TinyGL is intended to be a very small implementation of a subset of OpenGL * for embedded systems or games. It is a software only implementation. Only the main OpenGL calls are implemented.
http://bellard.org/TinyGL/

To use TinyGL you would have to: 1) update code from 2002 to 2010 and 2) add 3D hardware support to it. If TinyGL is available for Haiku then test it out and let us know how it works!!!

If someone takes a software 3D driver (ie: Mesa Renderer, Softpipe) and adds hardware 3D acceleration then that should work pretty good (ie: hybrid (software with basic hardware calls) 3D driver) or llvmpipe. Only need 30 FPS for games at either 1024x768 or 800x600 to be playable.

Still, you will have to wait for one or more developers to pick this up. Could take 3 to 5 years to get hardware 3D on Haiku. This will not happen soon and I’m OK with that because I haven’t 3D gamed for long time. But would be really cool thing to have working on Haiku.

Yeah… I already did it

http://ports.haiku-files.org/ticket/268 (please see the screenshots)
and
http://dev.haiku-os.org/ticket/3191

axeld said that could be a SDL port problem… but I can’t remmember if in BeOS was the same thing… (my hardware is not suitable)
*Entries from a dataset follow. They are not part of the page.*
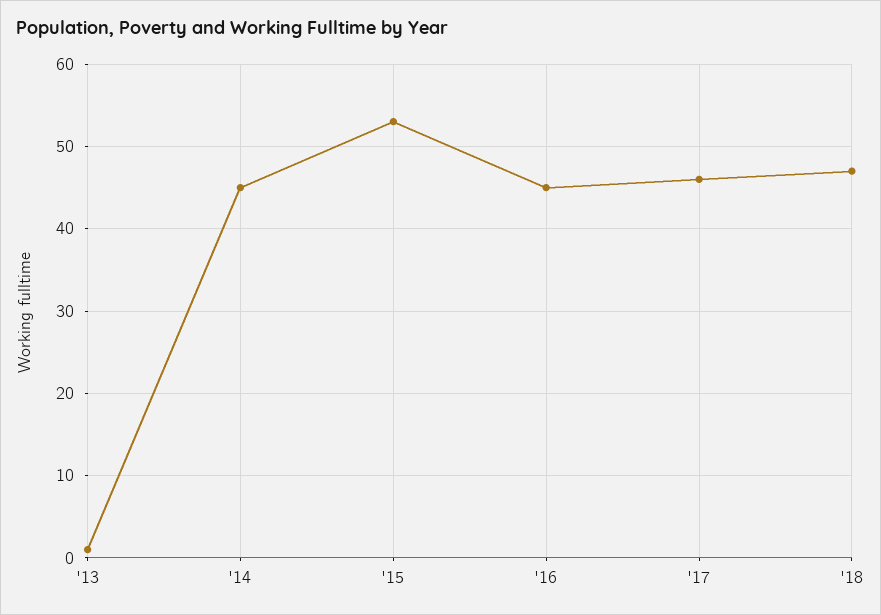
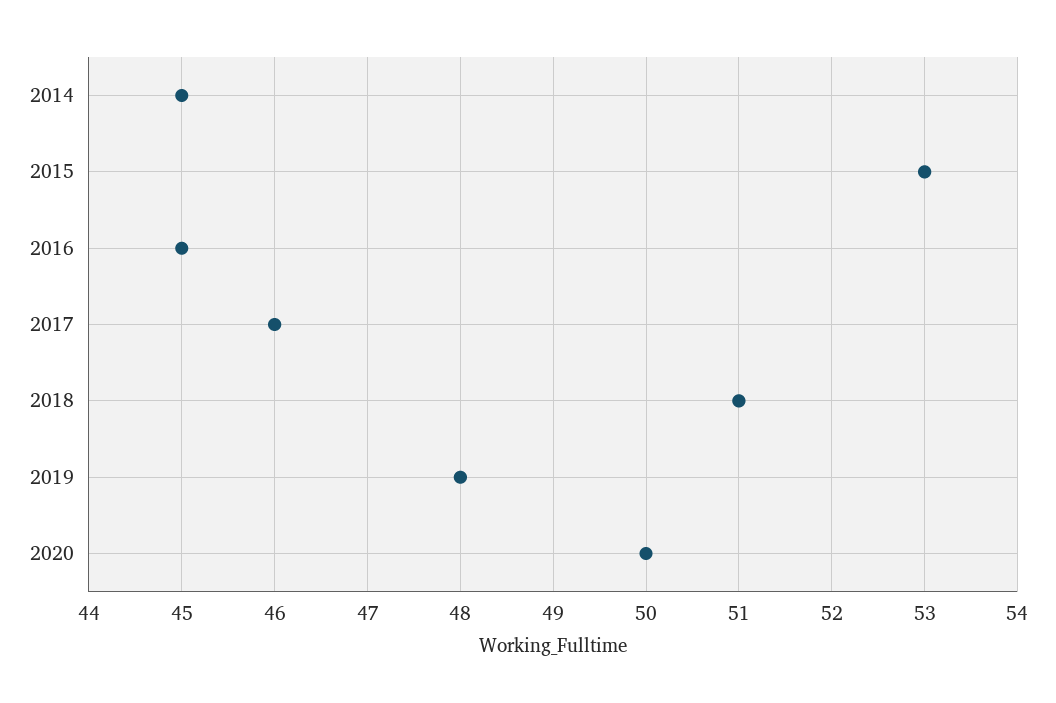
'13: 1 -> none
'18: 47 -> 51
2019: none -> 48
2020: none -> 50

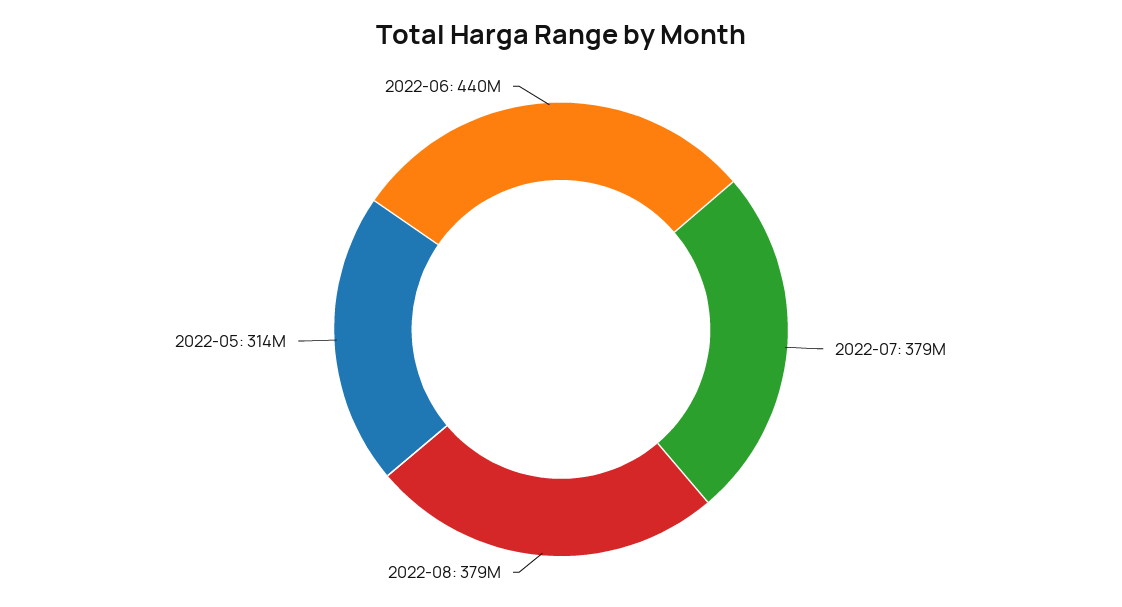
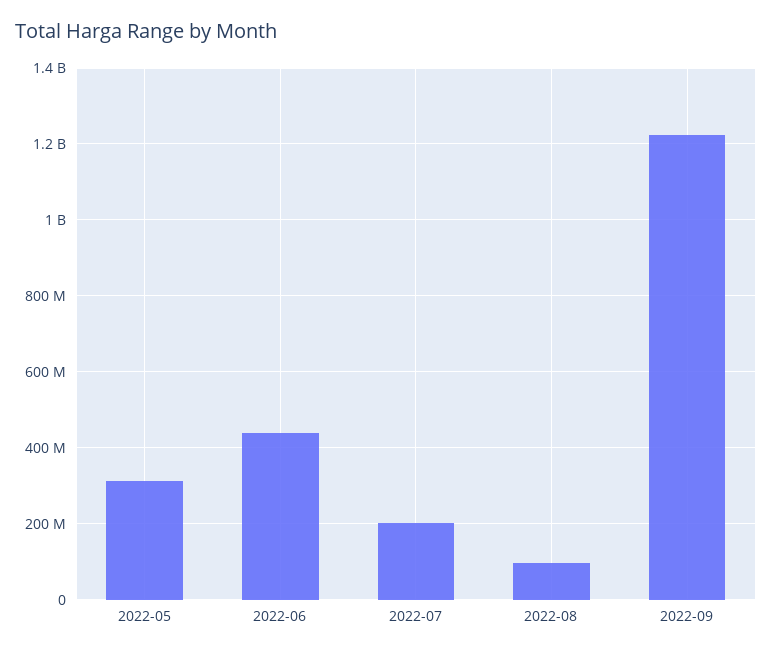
2022-07: 379000000 -> 200000000
2022-08: 379000000 -> 100000000
2022-09: none -> 1220000000

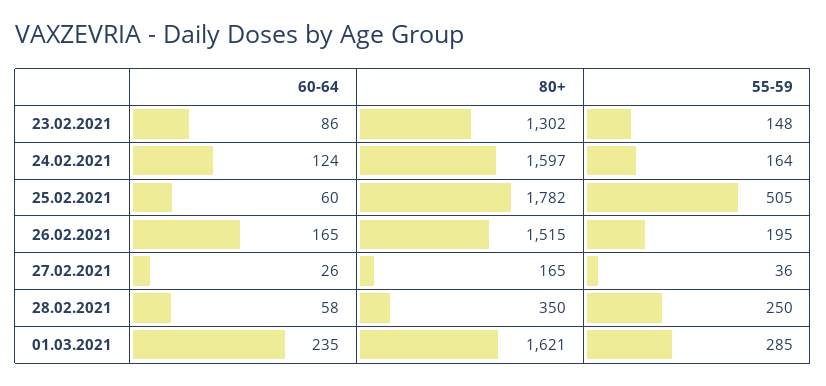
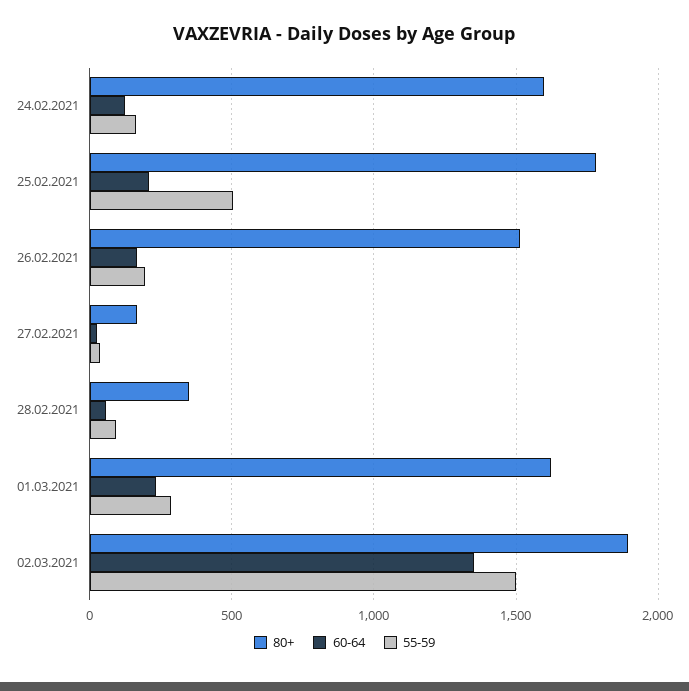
60-64, 23.02.2021: 86 -> none
80+, 23.02.2021: 1302 -> none
55-59, 23.02.2021: 148 -> none
60-64, 25.02.2021: 60 -> 200
55-59, 28.02.2021: 250 -> 100
80+, 02.03.2021: none -> 1900
60-64, 02.03.2021: none -> 1350
55-59, 02.03.2021: none -> 1500

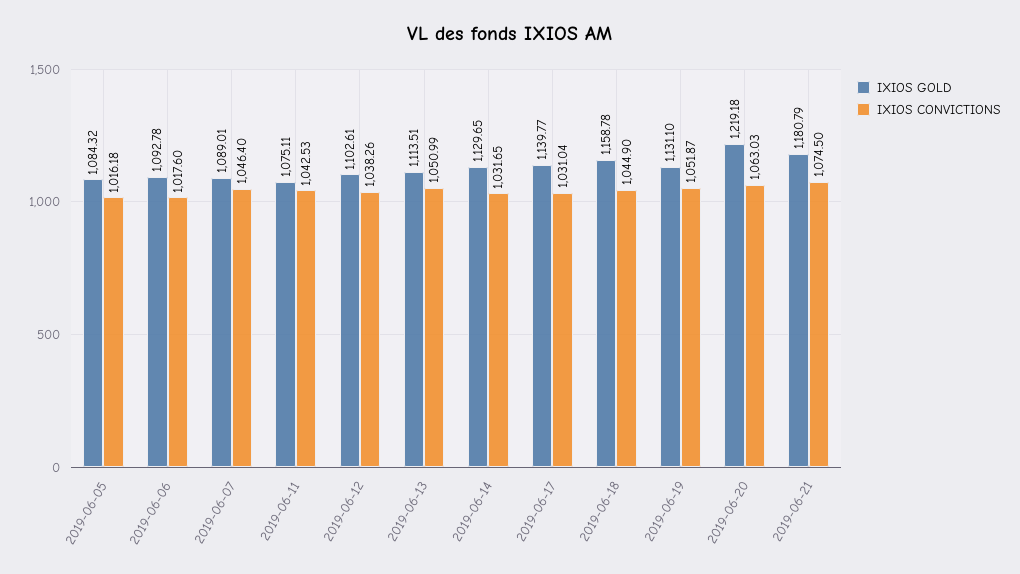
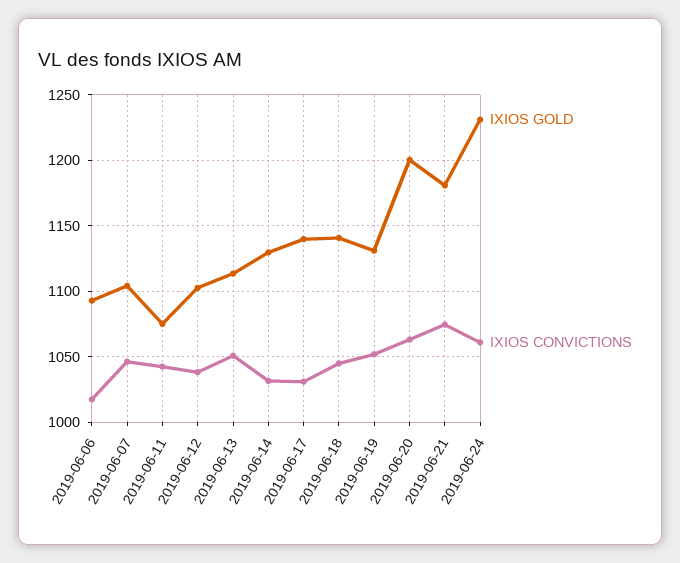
IXIOS GOLD, 2019-06-05: 1084.32 -> none
IXIOS CONVICTIONS, 2019-06-05: 1016.18 -> none
IXIOS GOLD, 2019-06-07: 1089.01 -> 1105
IXIOS GOLD, 2019-06-18: 1158.78 -> 1140
IXIOS GOLD, 2019-06-20: 1219.18 -> 1200
IXIOS GOLD, 2019-06-24: none -> 1230
IXIOS CONVICTIONS, 2019-06-24: none -> 1060

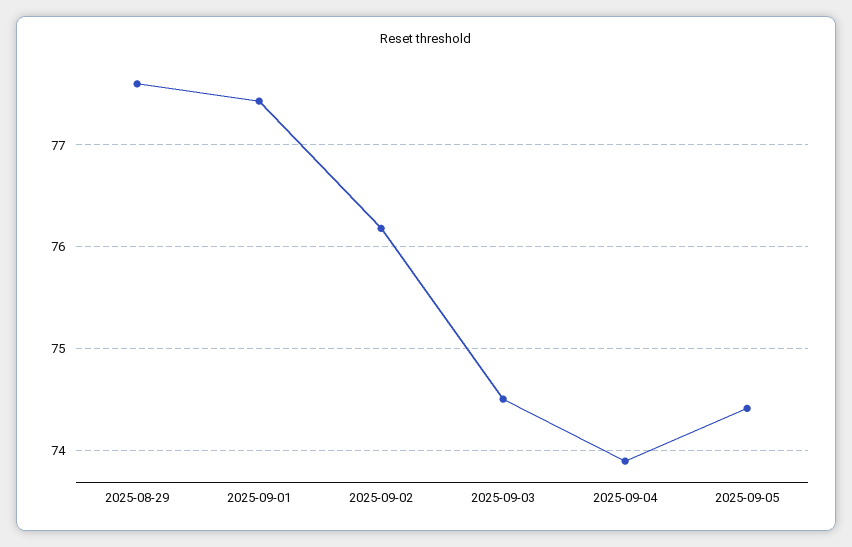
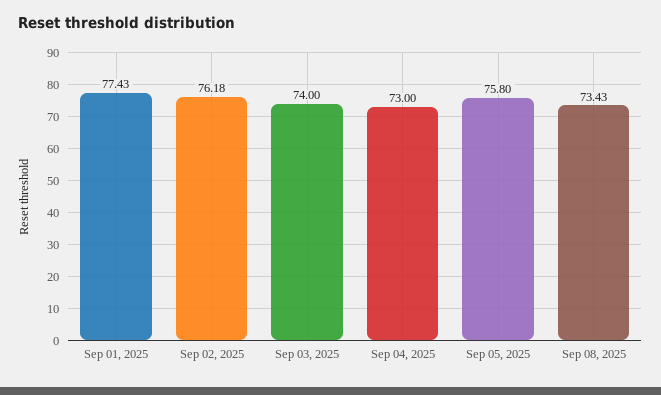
2025-08-29: 77.6 -> none
2025-09-03: 74.5 -> 74
2025-09-04: 73.9 -> 73
2025-09-05: 74.4 -> 75.8
Sep 08, 2025: none -> 73.43

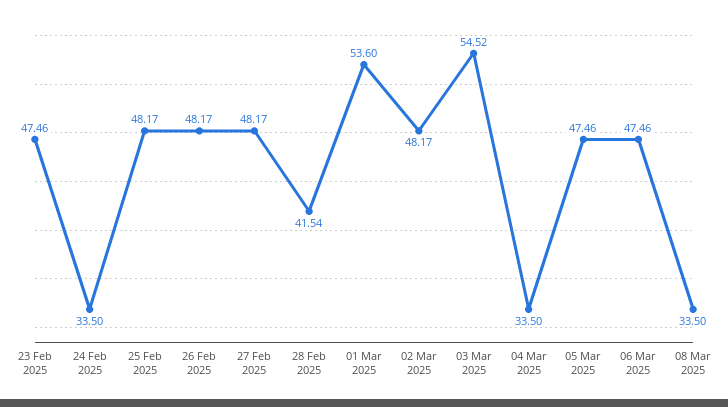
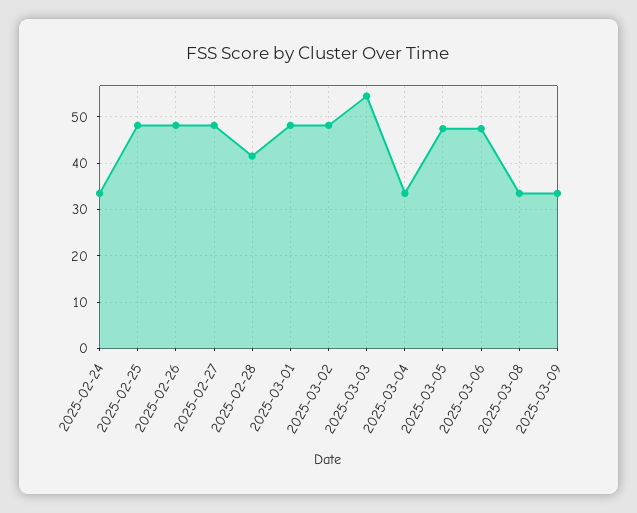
23 Feb 2025: 47.46 -> none
01 Mar 2025: 53.6 -> 48
2025-03-09: none -> 34

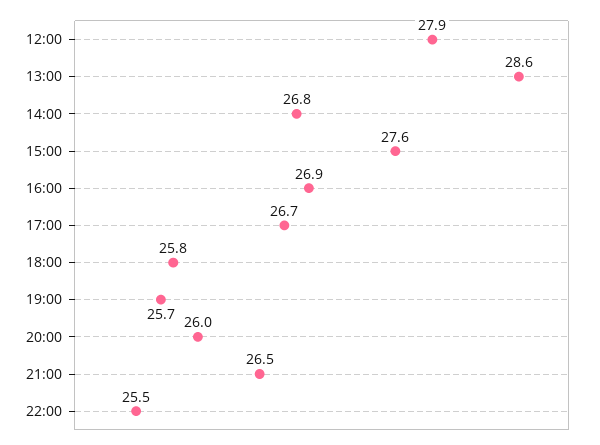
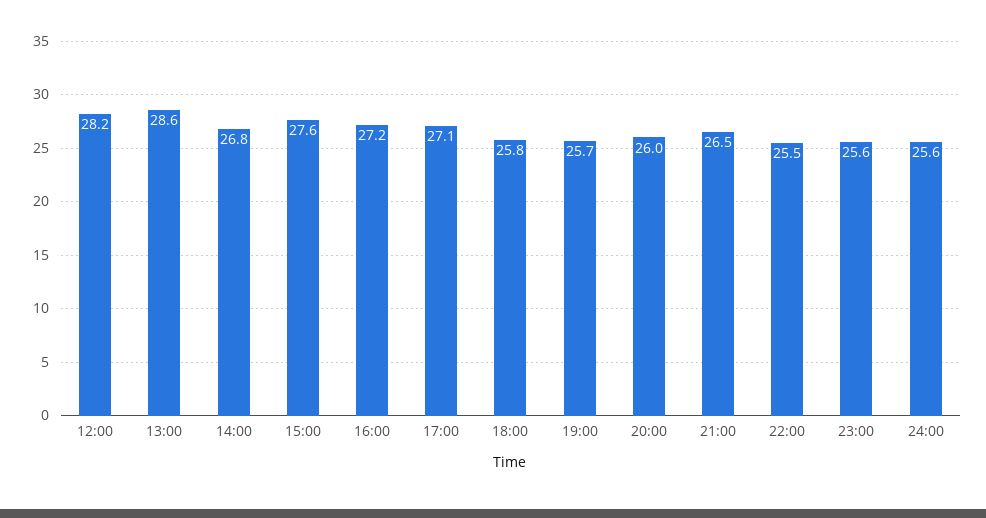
12:00: 27.9 -> 28.2
16:00: 26.9 -> 27.2
17:00: 26.7 -> 27.1
23:00: none -> 25.6
24:00: none -> 25.6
the Kill Thread is me :smiley:

About TinyGL, the morphOS website displays Neverball and more games that are impossible bring for Haiku now… (Neverball builds, but the black screen appears)

let sit and wait :frowning:

Another thing: In early versions, Quake III arena was playable, but not now
See:
http://gallery.sikosis.com/main.php?g2_itemId=43
and
http://dev.haiku-os.org/ticket/3163

Could you test?

Thanks for working on this, guys. I am really looking forward to when Haiku has decent 3D.